**DATA RECORDS**
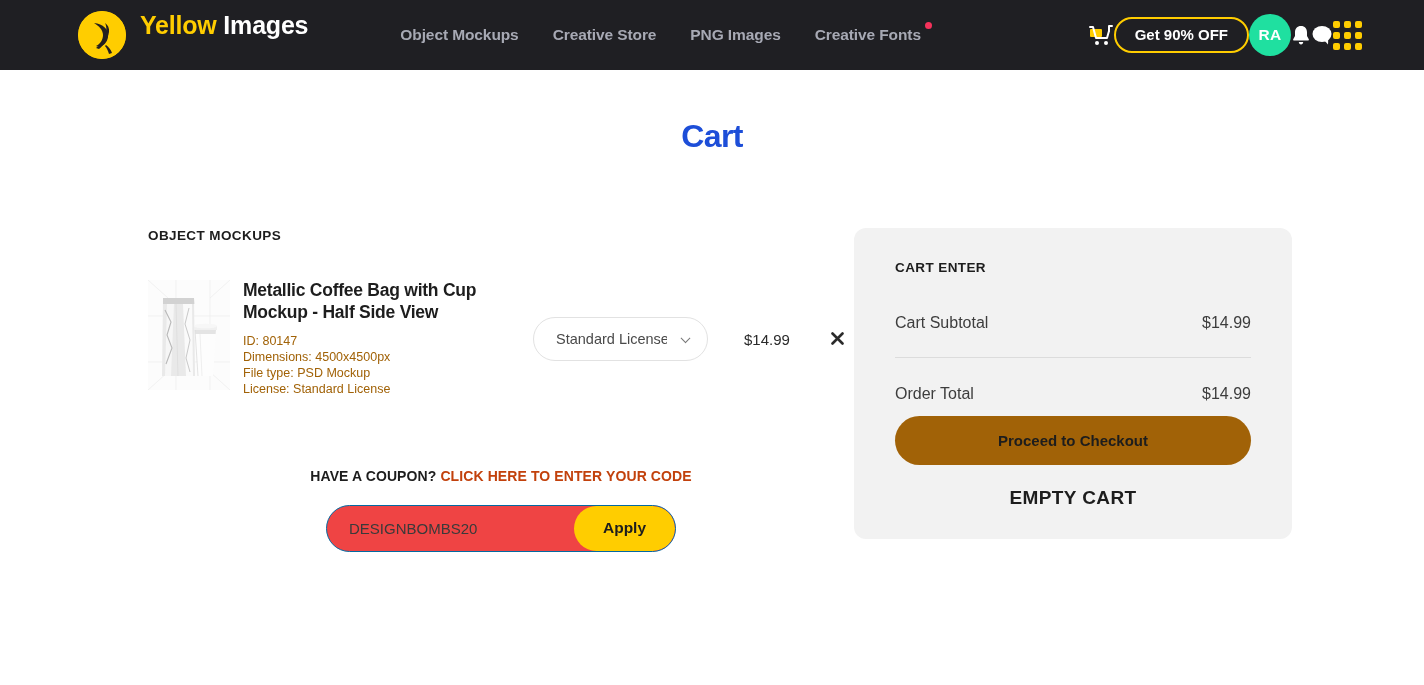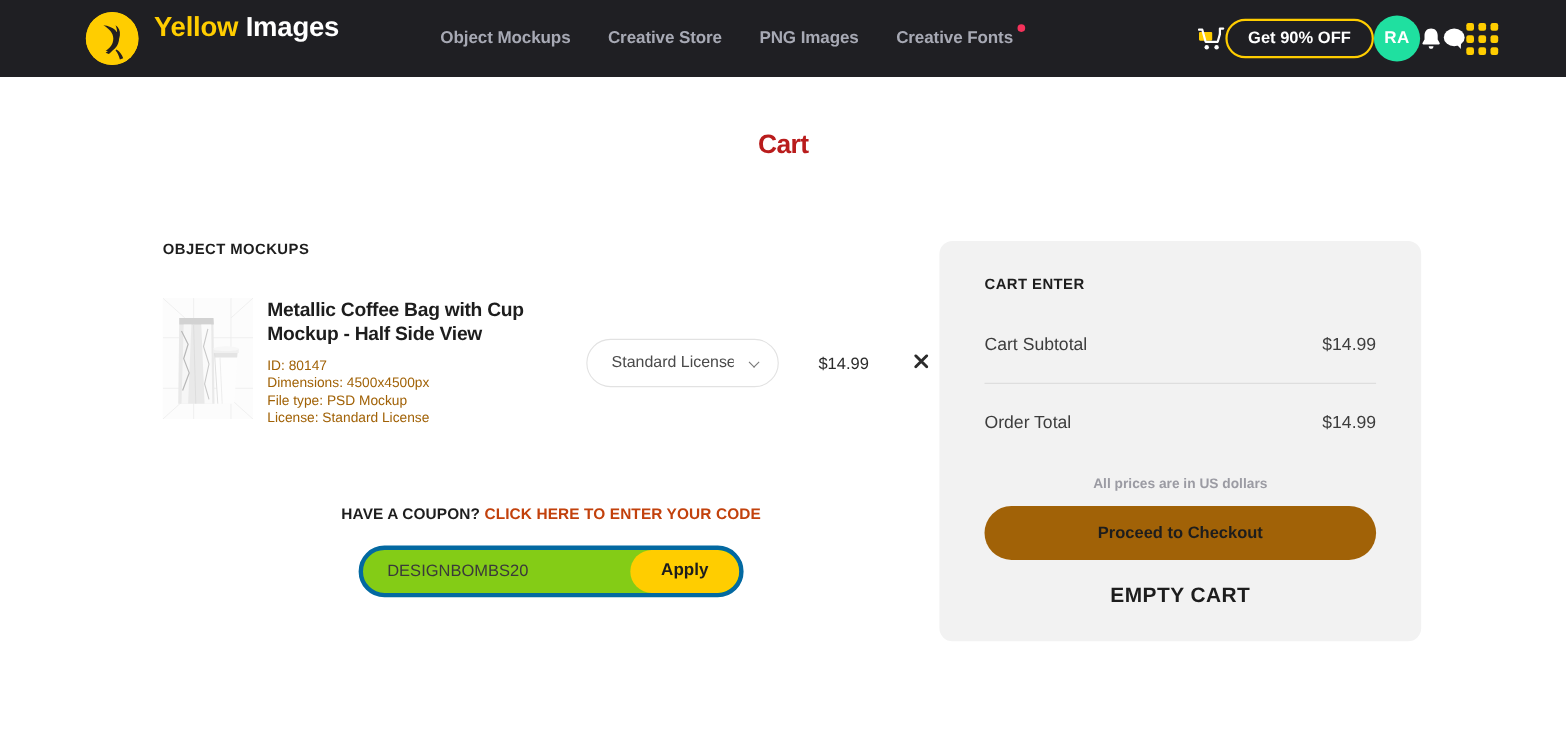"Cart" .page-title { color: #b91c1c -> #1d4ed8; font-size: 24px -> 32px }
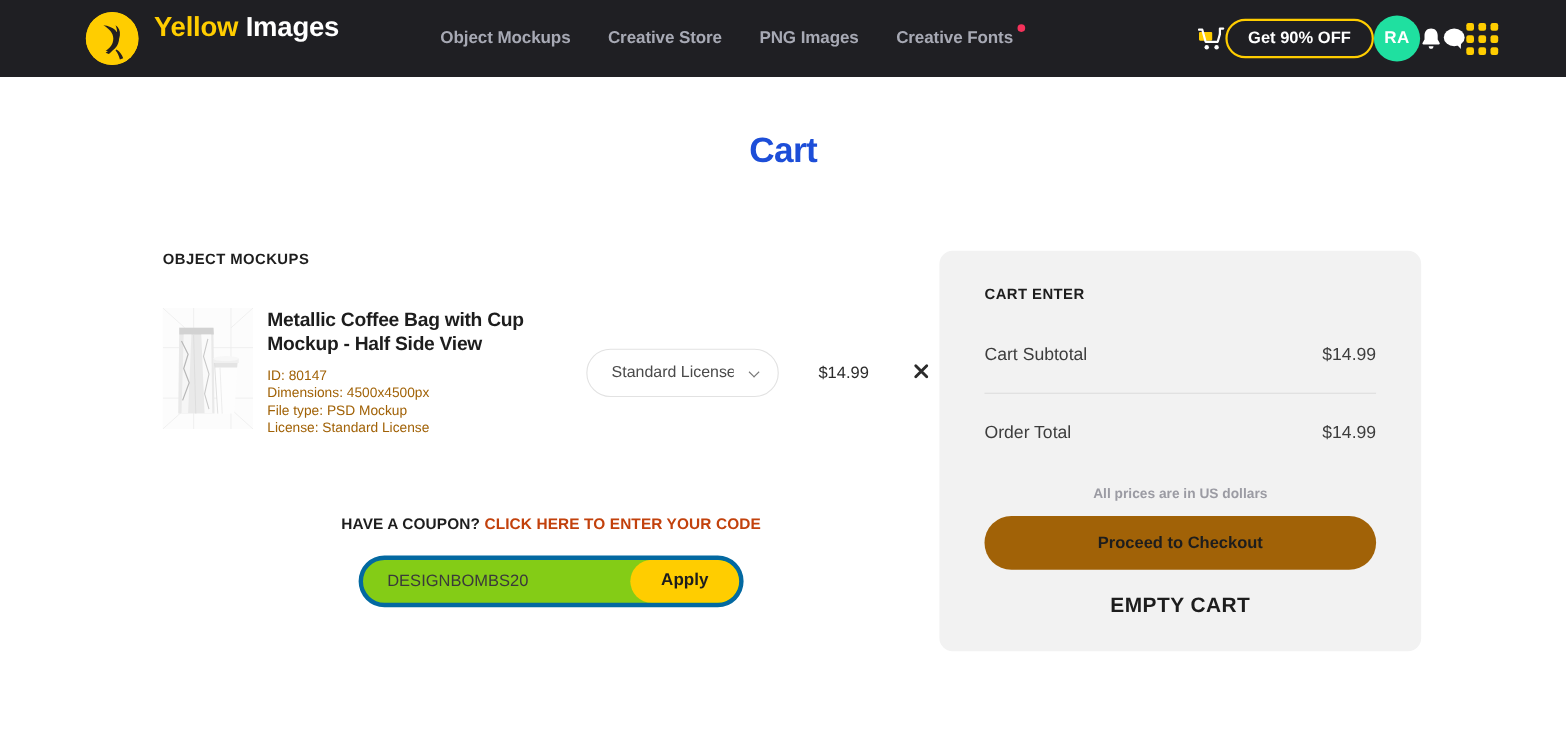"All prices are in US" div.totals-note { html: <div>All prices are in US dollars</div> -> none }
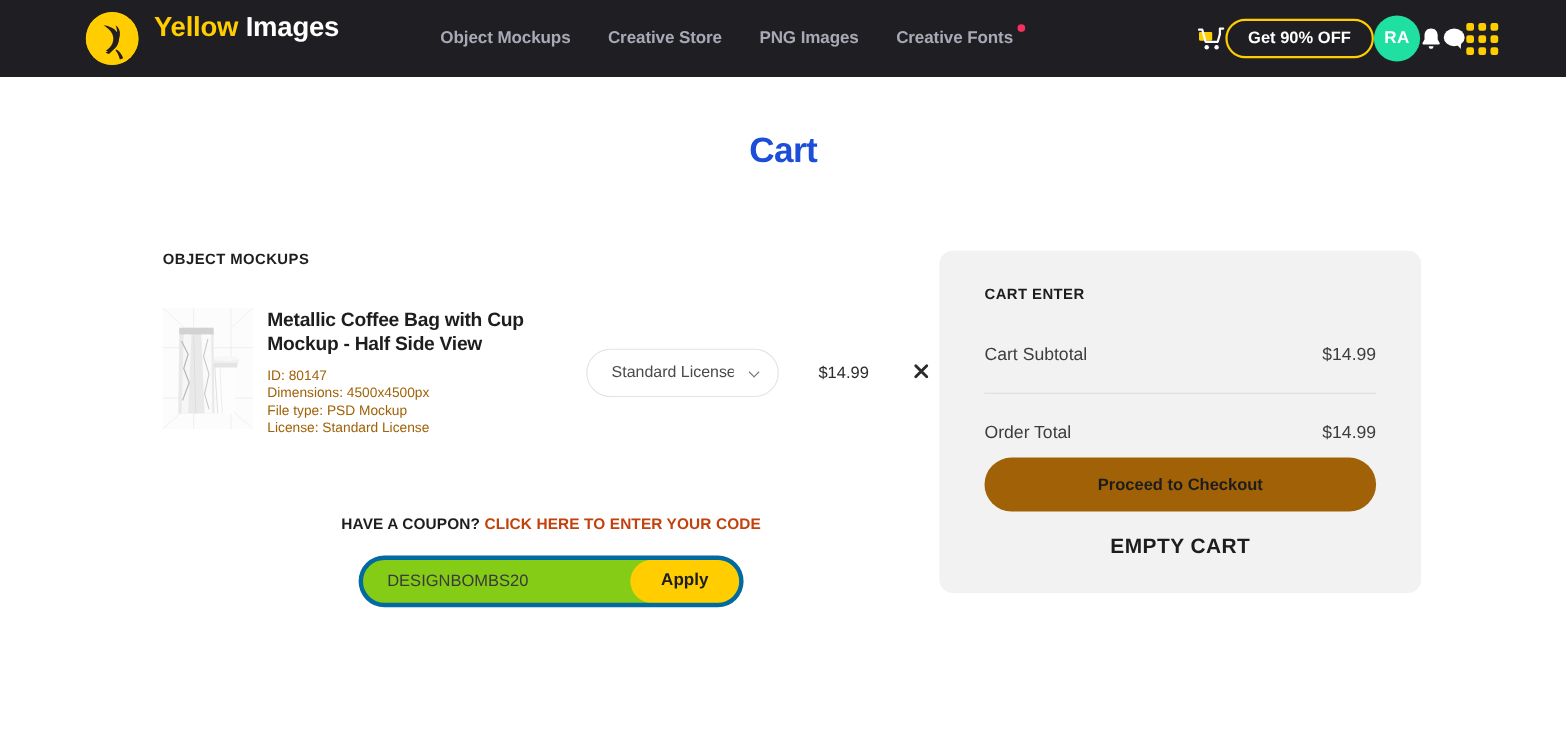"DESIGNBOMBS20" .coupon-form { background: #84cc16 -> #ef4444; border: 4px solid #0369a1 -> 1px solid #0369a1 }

---

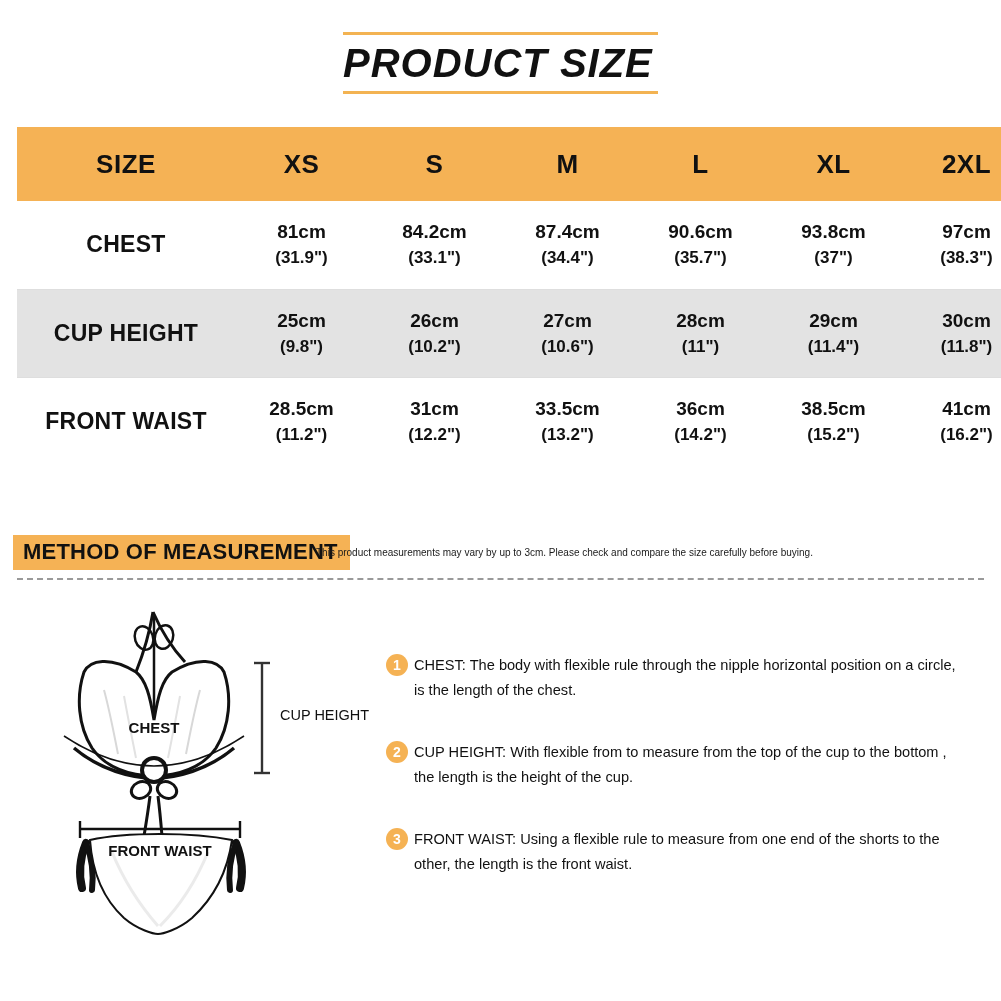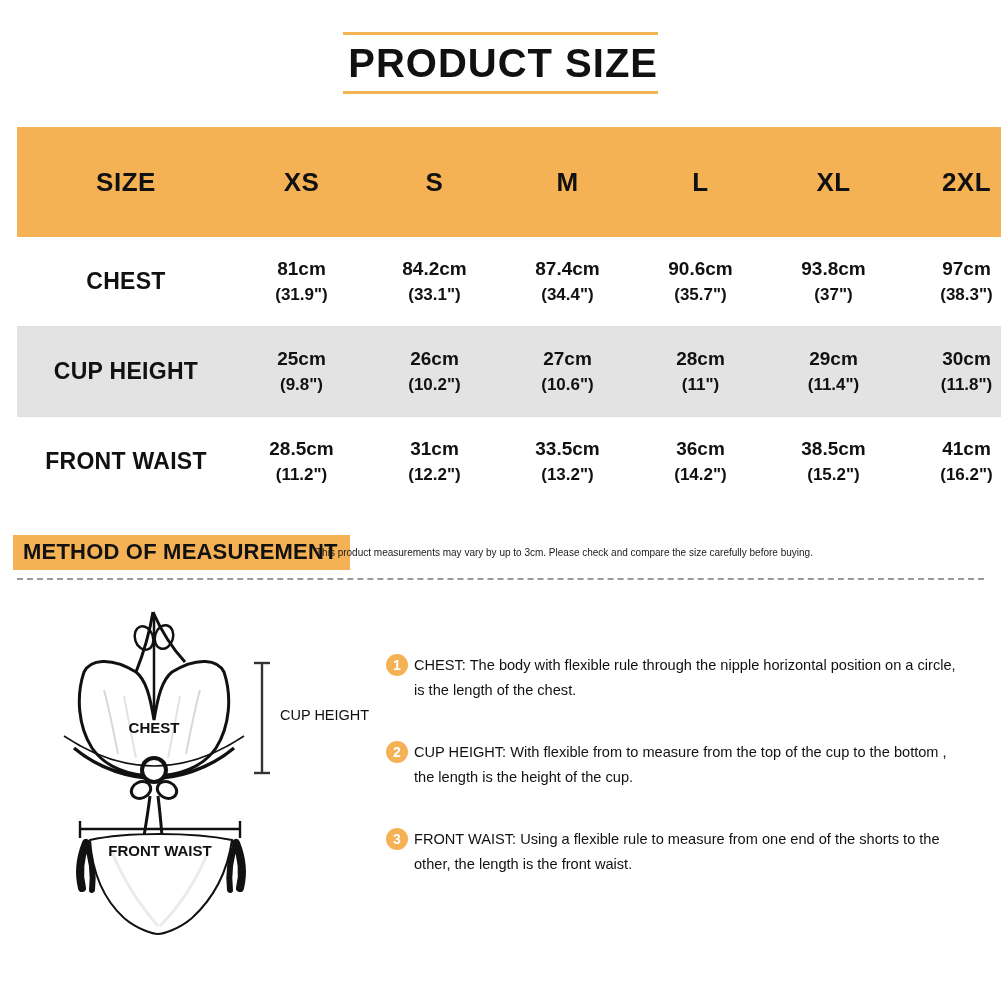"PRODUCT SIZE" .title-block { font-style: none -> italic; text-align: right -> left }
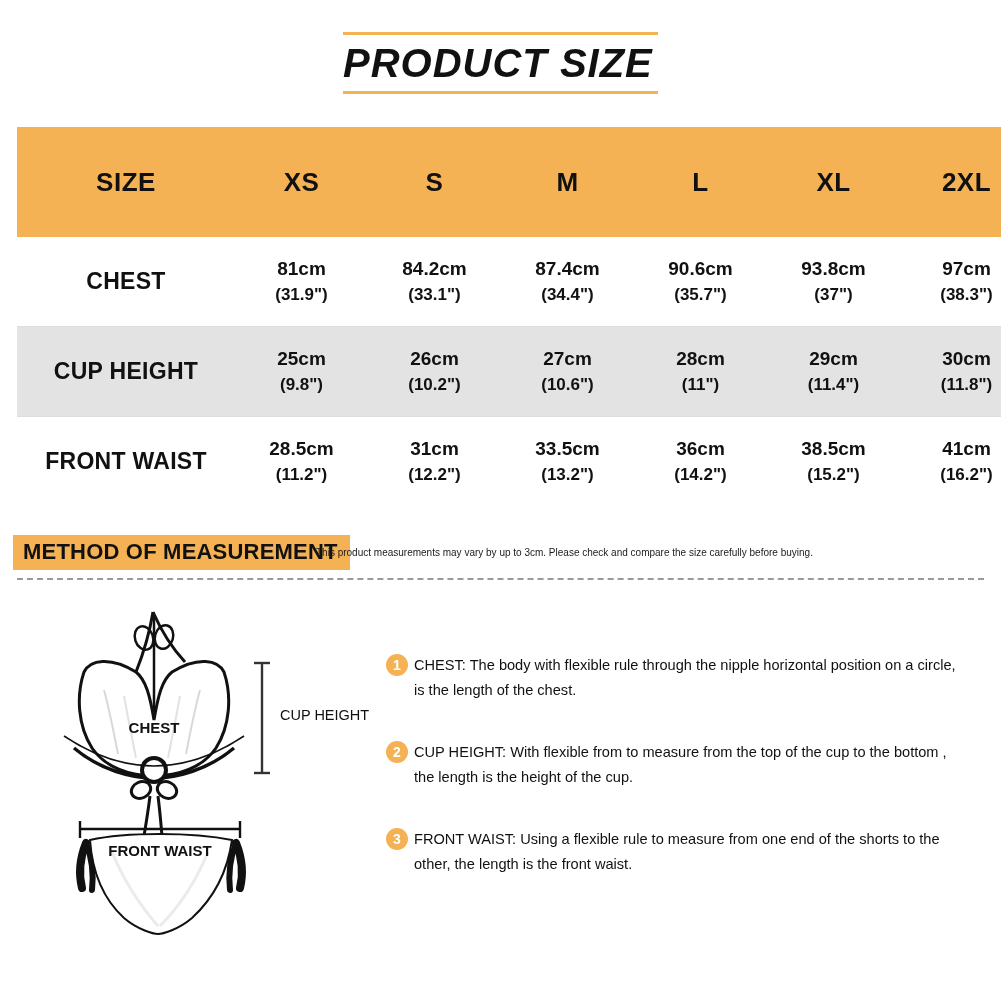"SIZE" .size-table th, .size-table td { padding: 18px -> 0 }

**INSTRUCTIONS FOR THE TASK**
In the data above, find the line containing "color: #b91c1c ->" and the line containing "background: #84cc16 ->". Copy exactly the stretch from the first through the second, both included, leaving out any picture.

**REPLY TO THE EXERCISE**
"Cart" .page-title { color: #b91c1c -> #1d4ed8; font-size: 24px -> 32px }
"All prices are in US" div.totals-note { html: <div>All prices are in US dollars</div> -> none }
"DESIGNBOMBS20" .coupon-form { background: #84cc16 -> #ef4444; border: 4px solid #0369a1 -> 1px solid #0369a1 }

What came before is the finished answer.